The performance impact
Why does this matter? Because carbs delay fatigue in three key ways:
- Glycogen sparing: High carb intake suppresses liver glycogen depletion (Gonzalez et al., 2016), keeping energy reserves topped up.
- Blood glucose stability: Exogenous carbs maintain euglycemia, normal blood sugar.
- Oxygen efficiency: Carbs produce more ATP (units of energy) per oxygen molecule than fat, allowing riders to sustain higher power outputs in decisive moments (Lim et al., 2011).
There’s another key benefit: recovery. Carbs absorbed during exercise are available immediately post-ride, accelerating glycogen replenishment (Jeukendrup et al., 1999). In stage races, this can be the difference between bouncing back and fading away.
The catch: Tolerance and practicality
Of course, shovelling down 120 g of carbs per hour isn’t as simple as it sounds. Early attempts often led to gastrointestinal distress. But modern pros have cracked the code:
Gut training is non-negotiable: Riders gradually increase carb intake in training to adapt their digestive systems (Jeukendrup, 2017).
Form doesn’t matter much: Drinks, gels, chews or even solid foods (like rice cakes) all work as long as they’re low in fat, fibre, and protein (Hearris et al., 2022).
Not a free-for-all: While 90 g/h is well-supported, the benefits of 120 g/h+ are less clear.

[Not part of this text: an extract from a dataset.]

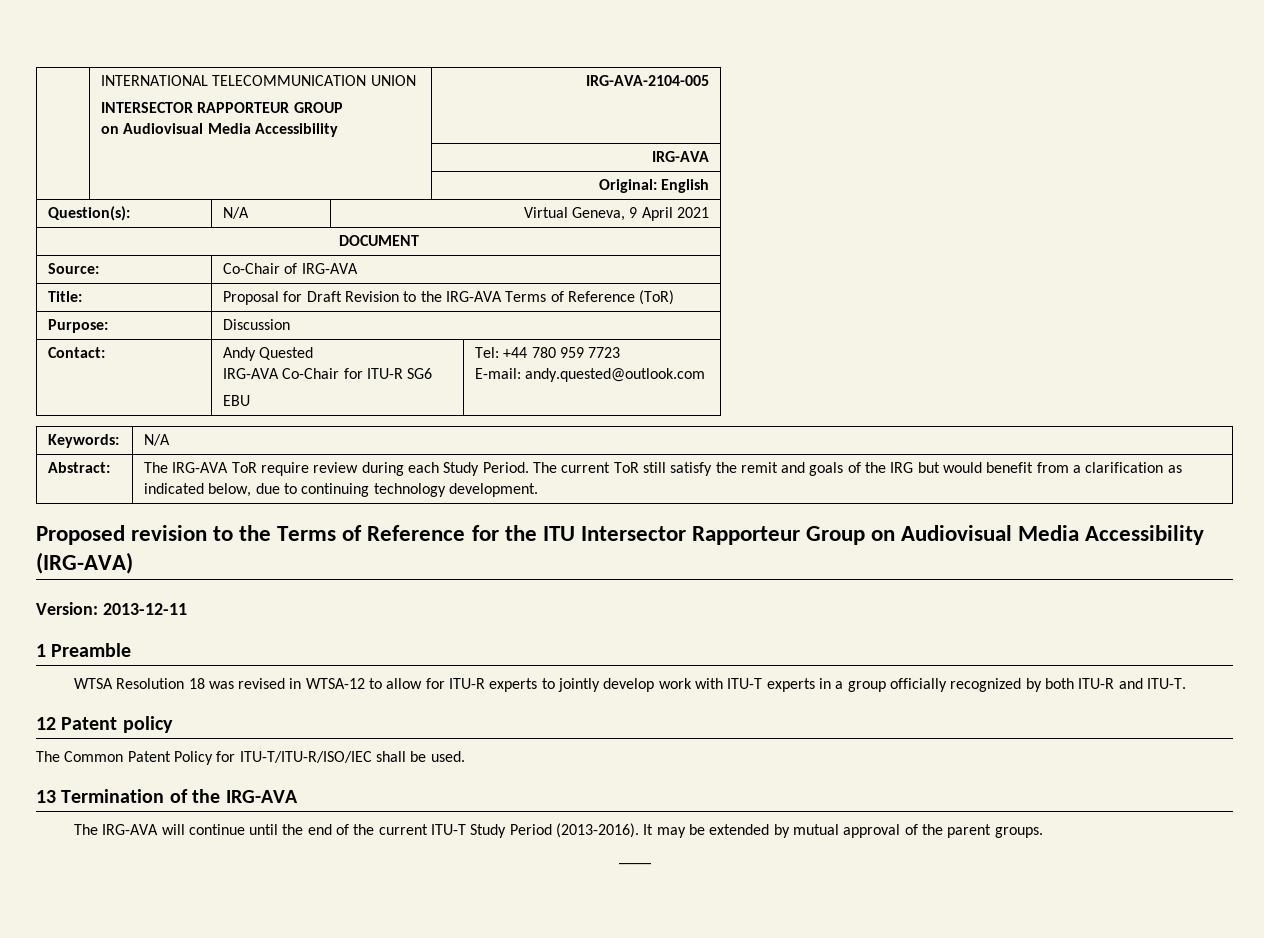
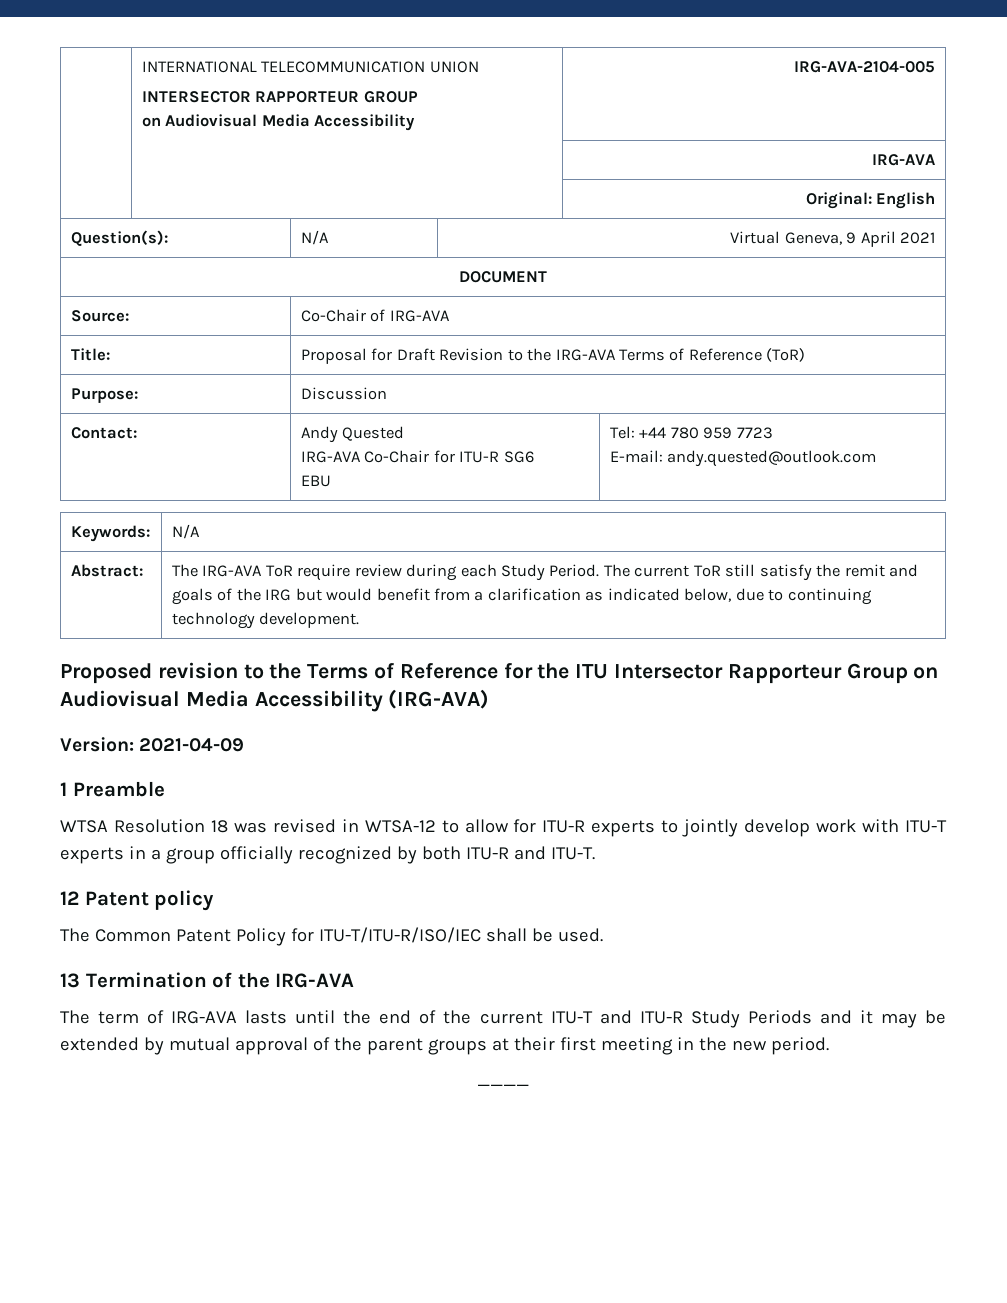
- Version: 2013-12-11
+ Version: 2021-04-09
- The IRG-AVA will continue until the end of the current ITU-T Study Period (2013-2016). It may be extended by mutual approval of the parent groups.
+ The term of IRG-AVA lasts until the end of the current ITU-T and ITU-R Study Periods and it may be extended by mutual approval of the parent groups at their first meeting in the new period.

Some studies show no additional performance gain (Podlogar et al., 2022), but riders still use it for recovery advantages in multi-day events.
Key takeaways for competitive amateur cyclists
For competitive cyclists looking to adopt these strategies, start by mastering 60 g of carbs per hour, using a glucose + fructose blend for optimal absorption. Gradually train your gut by increasing carb intake during long training rides to build tolerance. And remember: hydration is key, pair your carbs with 500–750 ml of fluid per hour to maximise absorption and performance.
The 120 g/h carb revolution isn’t just about eating more. It’s about eating smarter. The UCI’s project proves that nutrition is no longer just fuel – it’s a strategy. And the message from the scientists and WorldTour teams is clear: whether you’re a pro or an amateur, the rewards of getting it right are undeniable.